MSCI’s broadest index of Asia-Pacific shares outside Japan edged up 0.6% by early afternoon Hong Kong time. U.S. stock futures, the S&P 500 e-minis, rose 0.1%.
Australian shares jumped around 1%, as lithium and commodity stocks rallied sharply after battery metals explorer Liontown Resources (LTR.AX) rejected a $3.7 billion buyout bid from Albemarle Corp.
Top U.S. banking regulators said on Monday they planned to tell Congress that the overall financial system remains on solid footing after recent bank failures but will comprehensively review their policies in a bid to prevent future collapses.
As fears eased, so did demand for the safest assets with the U.S. dollar index – which gauges the currency against six peers – off 0.14% to 102.6 during Asian trading, extending Monday’s 0.35% drop.
Asian currencies broadly firmed, with the Malaysian ringgit hitting a five-week high.
The concerns, however, haven’t completely gone away as Federal Reserve Governor Philip Jefferson said on Monday that stress among small banks could hit small businesses hardest.
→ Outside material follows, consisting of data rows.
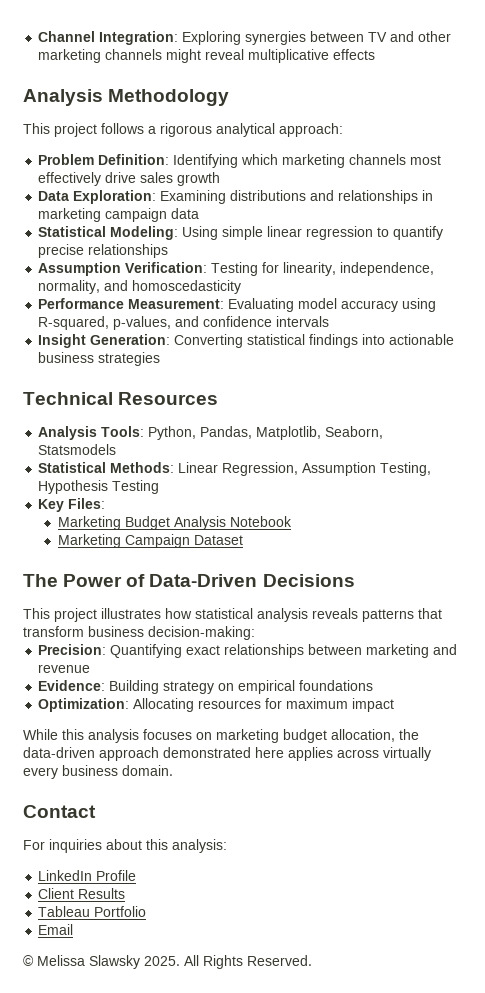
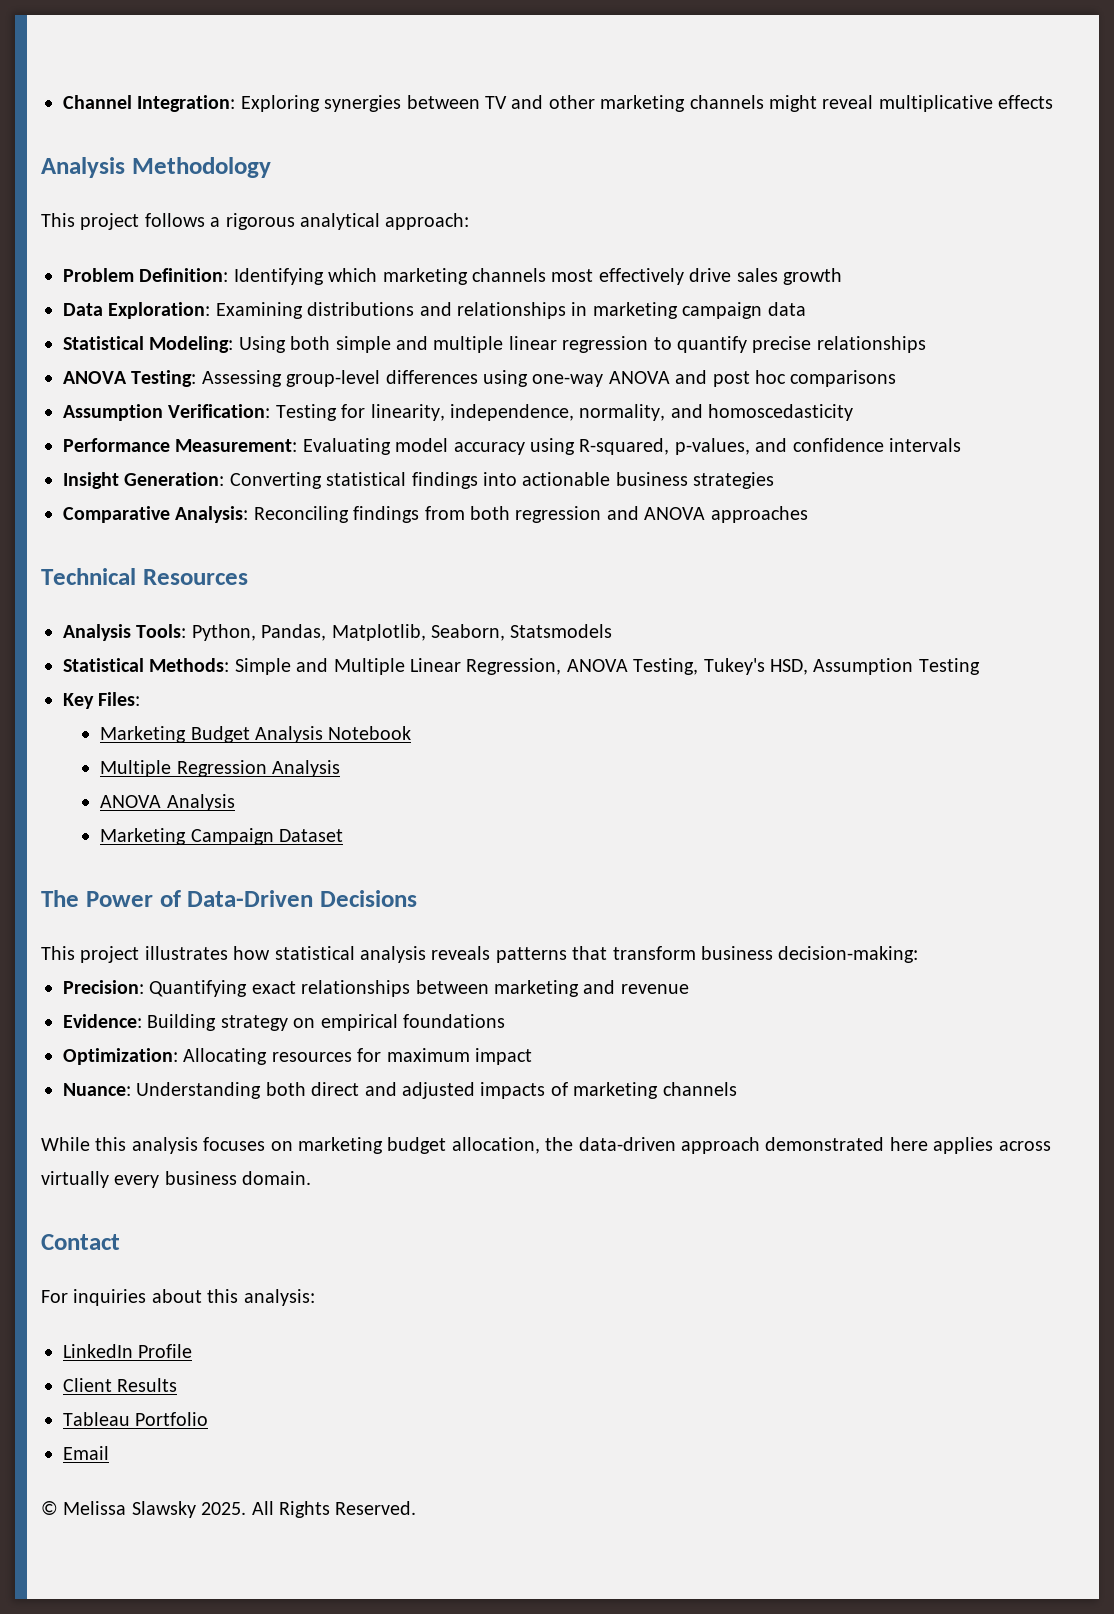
- Statistical Modeling: Using simple linear regression to quantify precise relationships
+ Statistical Modeling: Using both simple and multiple linear regression to quantify precise relationships
+ ANOVA Testing: Assessing group-level differences using one-way ANOVA and post hoc comparisons
+ Comparative Analysis: Reconciling findings from both regression and ANOVA approaches
- Statistical Methods: Linear Regression, Assumption Testing, Hypothesis Testing
+ Statistical Methods: Simple and Multiple Linear Regression, ANOVA Testing, Tukey's HSD, Assumption Testing
+ Multiple Regression Analysis
+ ANOVA Analysis
+ Nuance: Understanding both direct and adjusted impacts of marketing channels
“This round of uncertainty that we’re seeing, it will likely continue for some more time,” said Manishi Raychaudhuri, Asia-Pacific head of equity research at BNP Paribas. “We haven’t seen the end of it.” He expects continued volatility for global markets going forward for at least one or two quarters.
In addition to concerns about any contagion caused by developed market banking woes, markets have also been jostled by wild shifts in expectations about what central banks in the United States and Europe might do next, Raychaudhuri said.
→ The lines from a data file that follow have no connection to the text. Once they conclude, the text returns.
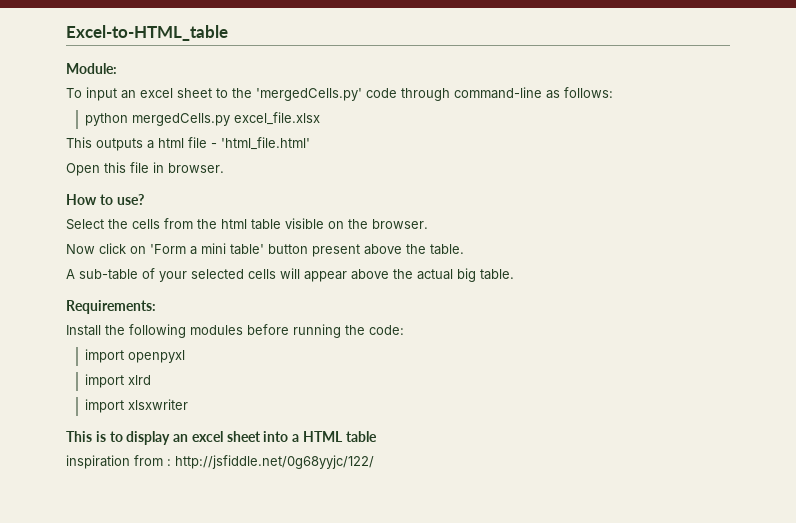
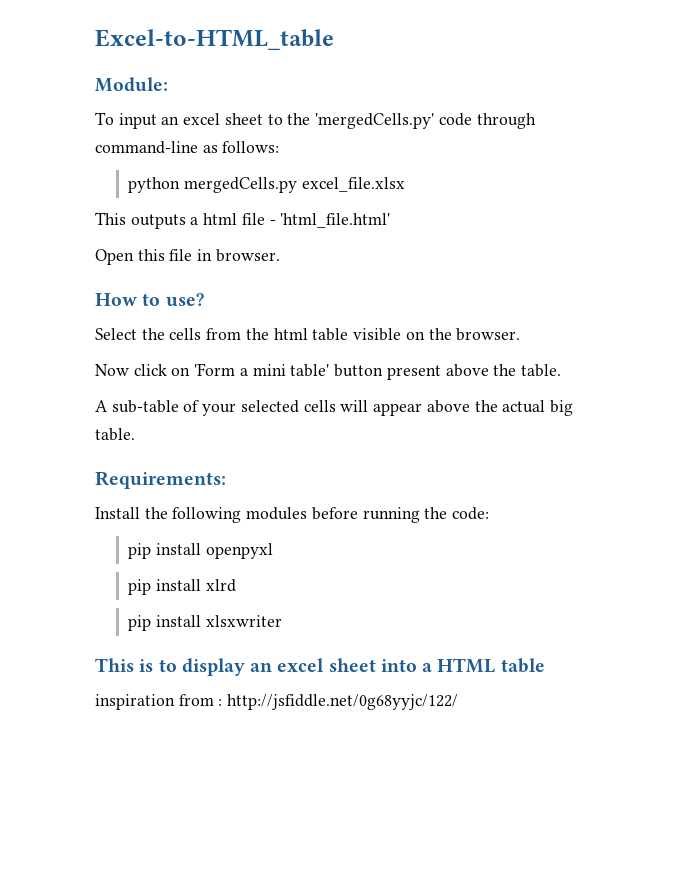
- import openpyxl
+ pip install openpyxl
- import xlrd
+ pip install xlrd
- import xlsxwriter
+ pip install xlsxwriter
“On one day, the market expects maybe a 25 basis points or maybe a 50 basis points rate hike. Just in a matter of one or two days, that outlook is changed to 50 basis points rate cuts in the second half of the year,” he said.
In China, the benchmark founder Jack Ma on Monday helped to quell some concerns of its private sector after a bruising two-year regulatory crackdown.
“Ma’s return to business would be a strongly positive sign for China’s tech industry,” said Brock Silvers, chief investment officer at private equity firm Kaiyuan Capital.
“But the reason behind Ma’s reappearance isn’t yet clear… Market watchers will quickly deduce whether Ma’s visit was a one-off event or perhaps something more,” he said.
In early European trade, the pan-region Euro Stoxx 50 futures rose 0.32% and German DAX futures and FTSE futures both added around 0.3%.
On Monday, the S&P 500 ended slightly higher as a deal for Silicon Valley Bank’s assets helped to boost bank shares, while technology-related stocks dipped amid profit taking after a strong quarter.
U.S. Treasury notes nursed some losses by Monday early afternoon. Yields rose overnight on optimism that stress in the banking sector could be contained and as the Treasury Department saw soft demand for a sale of two-year notes.
Benchmark 10-year yields slipped to 3.5129%, down from its U.S. close of 3.528% on Monday.
Two-year yields slipped to 3.9324%. They are higher than the six-month low of 3.555% hit on Friday but well below the almost 16-year high of 5.084% hit on March 8.
By Tuesday afternoon, oil prices softened with U.S. crude dipping 0.08% to $72.75 a barrel. Brent crude fell to $77.79 per barrel.
Overnight, oil prices rose more than $3 on Monday as a halt to some exports from Iraq’s Kurdistan region added to worries about oil supplies while a U.S. banking acquisition eased worries that financial turmoil could hurt the economy and curtail fuel demand.
Gold was slightly higher. Spot gold was traded at $1,958.13 per ounce.